▸ **What is being asked**
Pictures must be left out. Retype exactly the lines from the one containing "NUCLEICI LEGAMI COVALENTI" through the last line of the records below.

▸ **Material for the task**
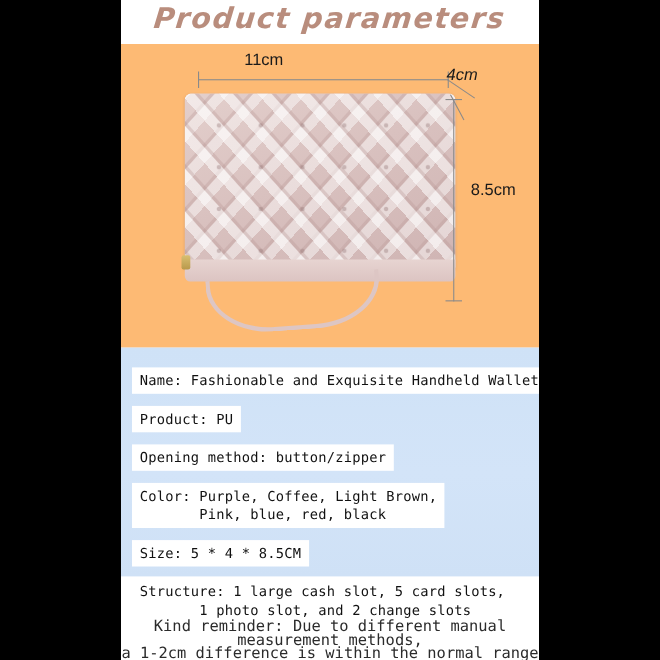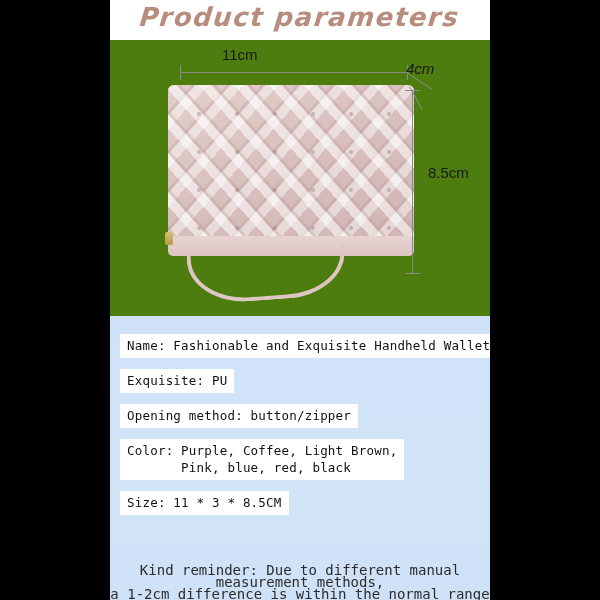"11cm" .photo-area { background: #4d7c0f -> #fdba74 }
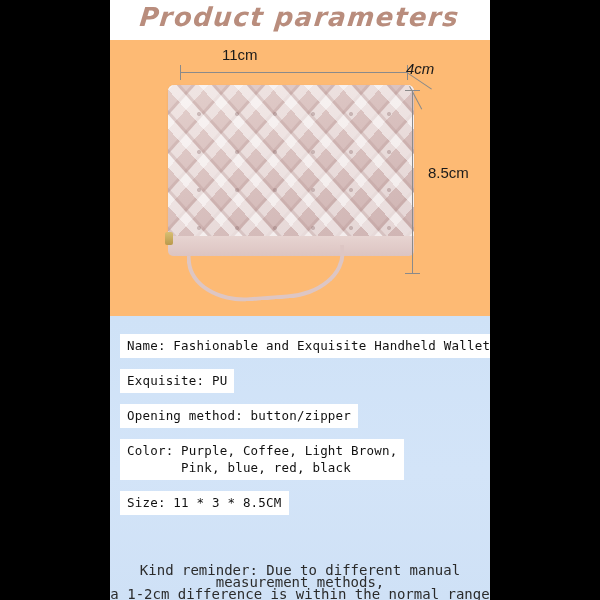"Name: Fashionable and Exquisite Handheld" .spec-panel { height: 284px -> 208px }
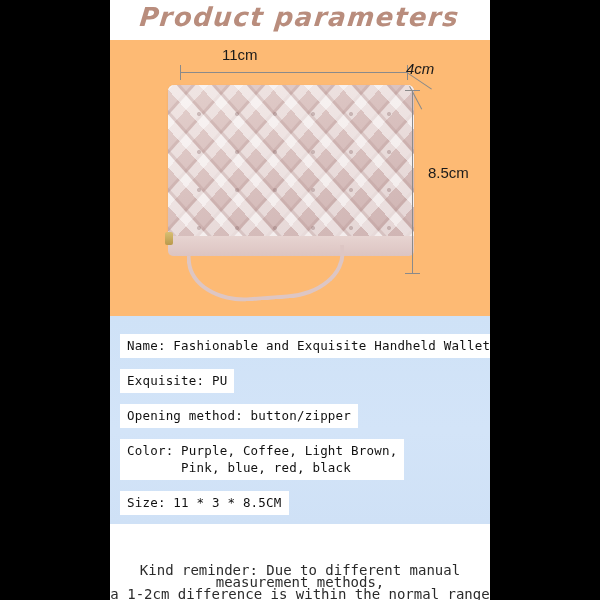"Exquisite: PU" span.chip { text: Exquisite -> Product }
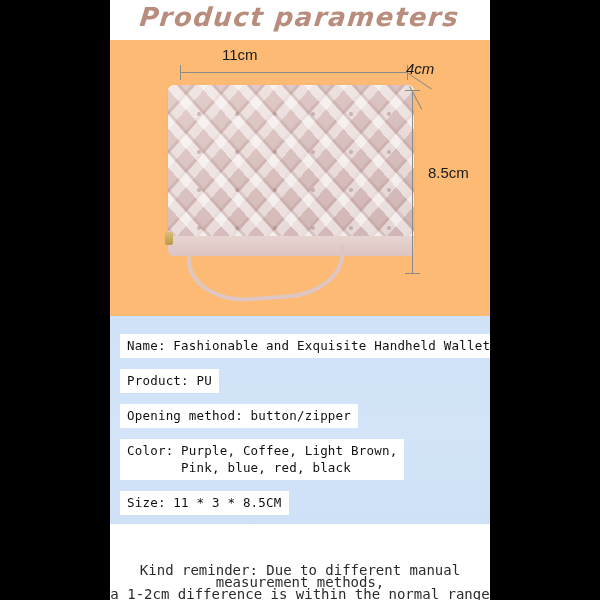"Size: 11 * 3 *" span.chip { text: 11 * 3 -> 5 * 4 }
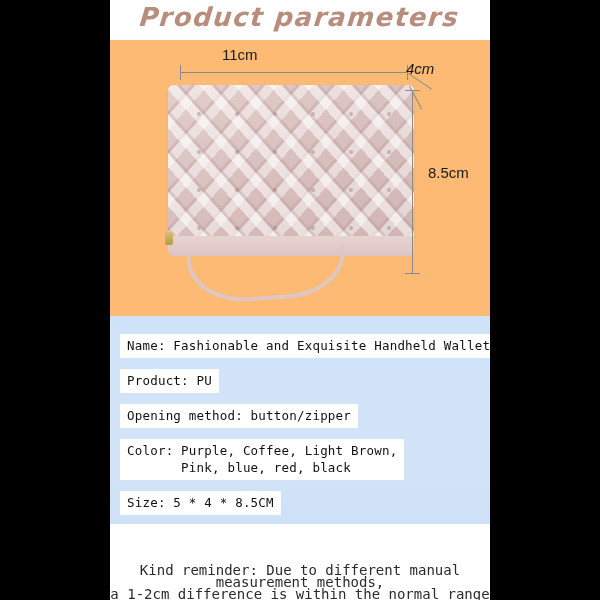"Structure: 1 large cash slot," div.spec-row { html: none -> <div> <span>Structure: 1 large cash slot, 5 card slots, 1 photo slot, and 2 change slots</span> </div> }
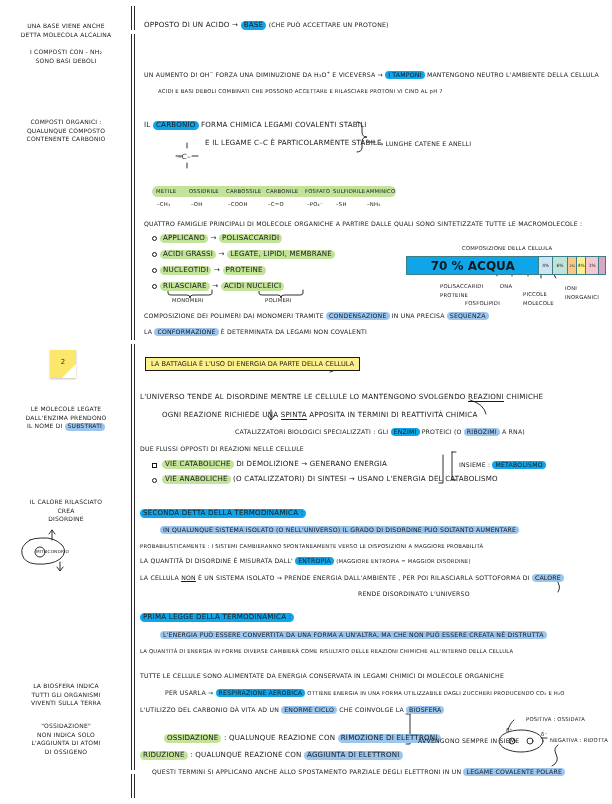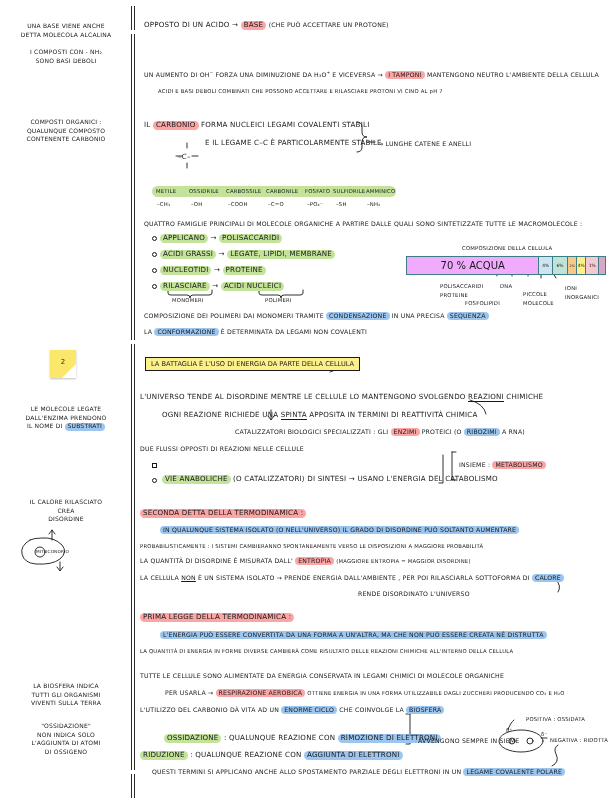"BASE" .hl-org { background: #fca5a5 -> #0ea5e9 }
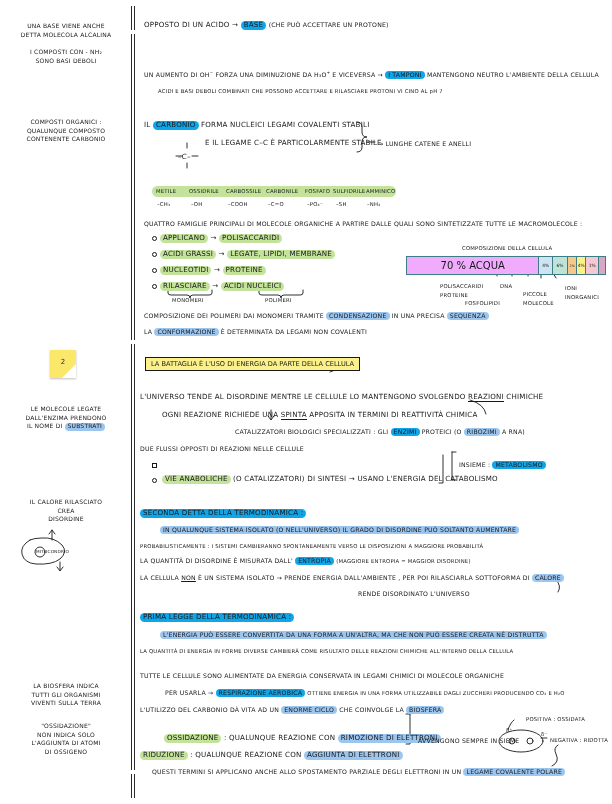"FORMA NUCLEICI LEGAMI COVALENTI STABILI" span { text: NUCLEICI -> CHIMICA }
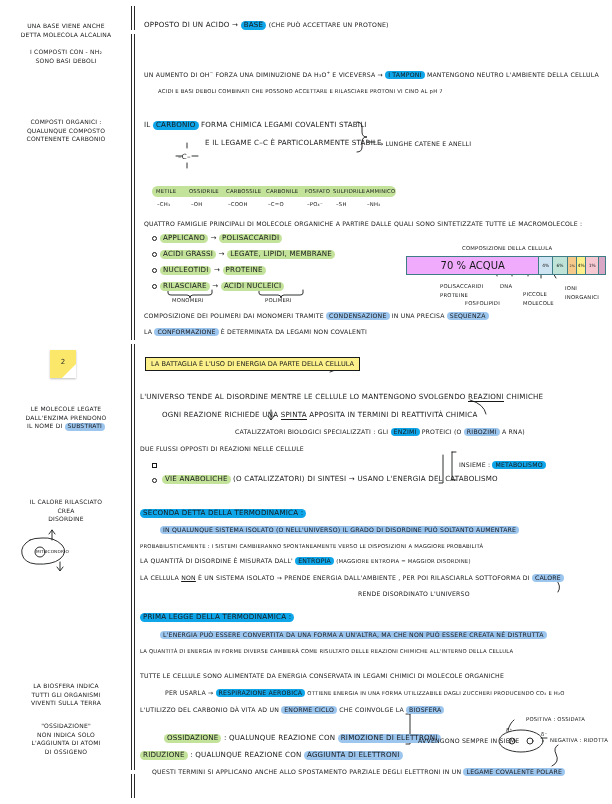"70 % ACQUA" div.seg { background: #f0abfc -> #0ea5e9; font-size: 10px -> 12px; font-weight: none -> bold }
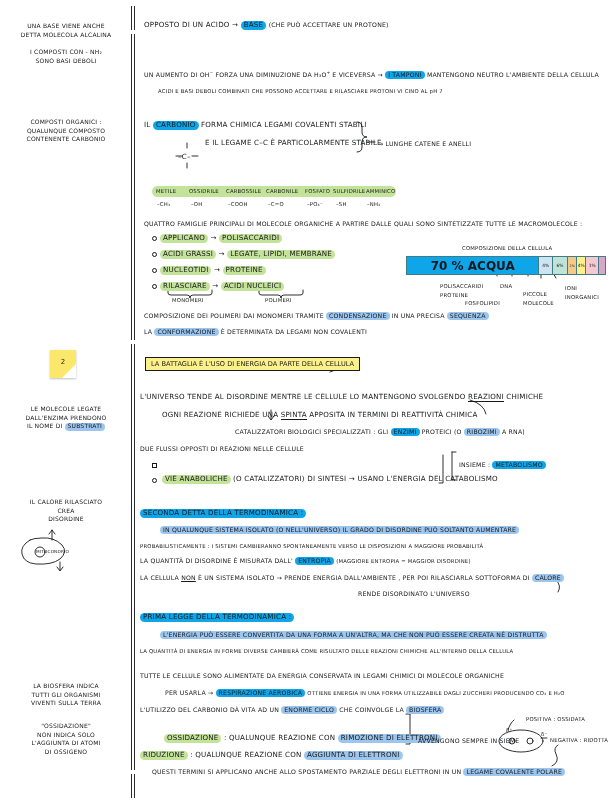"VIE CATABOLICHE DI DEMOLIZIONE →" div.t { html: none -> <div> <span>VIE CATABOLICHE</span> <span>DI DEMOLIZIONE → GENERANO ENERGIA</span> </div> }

▸ **Your solution**
"FORMA NUCLEICI LEGAMI COVALENTI STABILI" span { text: NUCLEICI -> CHIMICA }
"70 % ACQUA" div.seg { background: #f0abfc -> #0ea5e9; font-size: 10px -> 12px; font-weight: none -> bold }
"VIE CATABOLICHE DI DEMOLIZIONE →" div.t { html: none -> <div> <span>VIE CATABOLICHE</span> <span>DI DEMOLIZIONE → GENERANO ENERGIA</span> </div> }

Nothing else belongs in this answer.